WHAT IS REQUIRED » Lift out, unaltered, the lines of the material below between the line holding "gap: 6px ->" and the line holding "font-weight: none ->", counting both.

RECORDS FOR THE TASK »
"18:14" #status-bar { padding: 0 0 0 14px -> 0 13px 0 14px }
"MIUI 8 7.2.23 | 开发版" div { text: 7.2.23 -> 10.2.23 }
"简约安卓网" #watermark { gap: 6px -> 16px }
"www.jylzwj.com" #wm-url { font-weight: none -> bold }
---
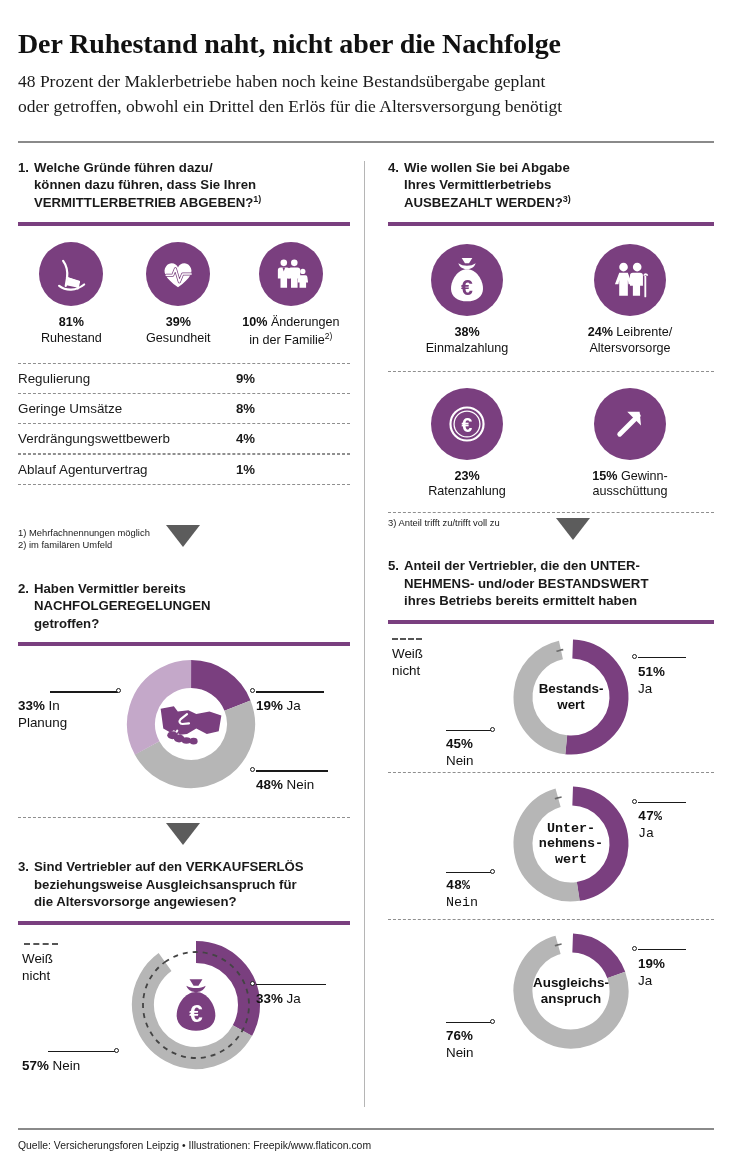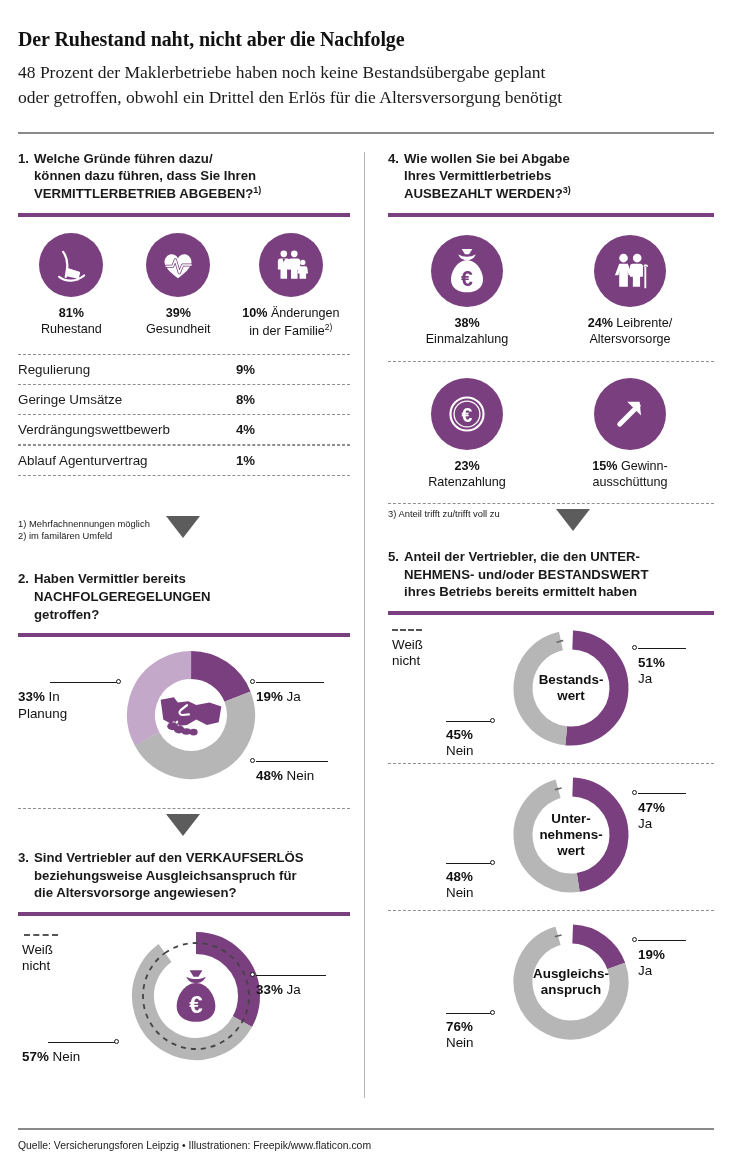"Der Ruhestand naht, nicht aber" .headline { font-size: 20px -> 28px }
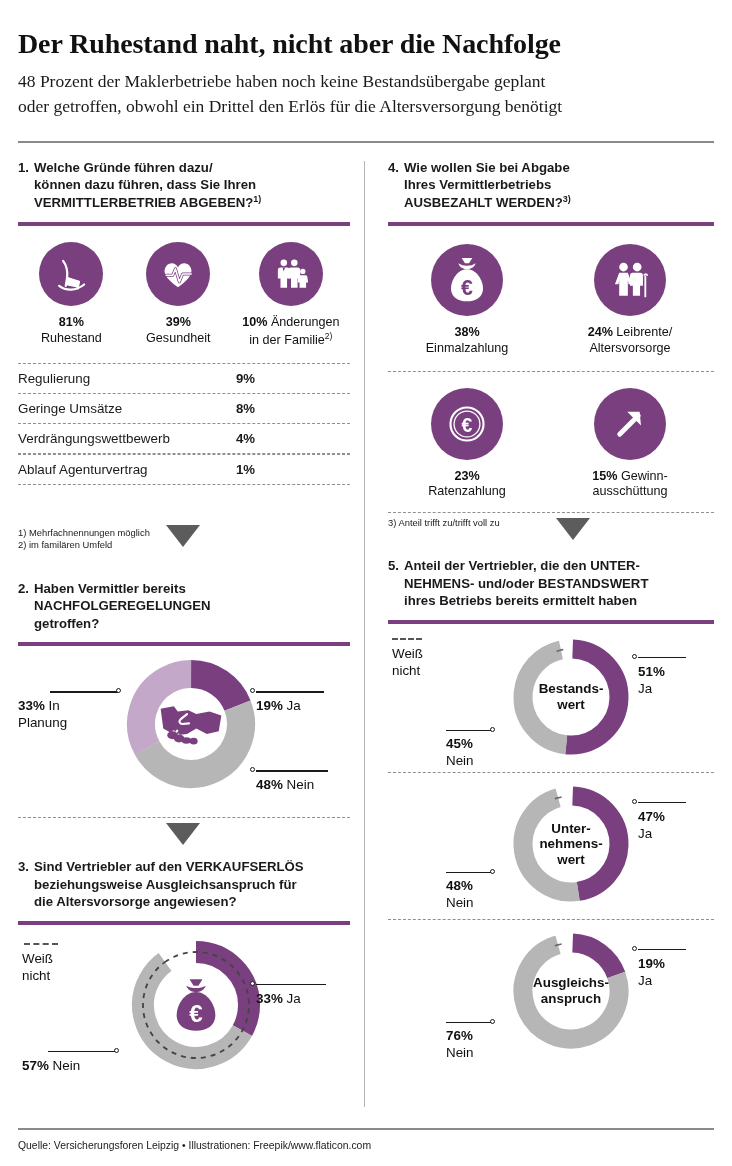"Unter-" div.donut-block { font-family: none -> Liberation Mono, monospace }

THE ANSWER »
"简约安卓网" #watermark { gap: 6px -> 16px }
"www.jylzwj.com" #wm-url { font-weight: none -> bold }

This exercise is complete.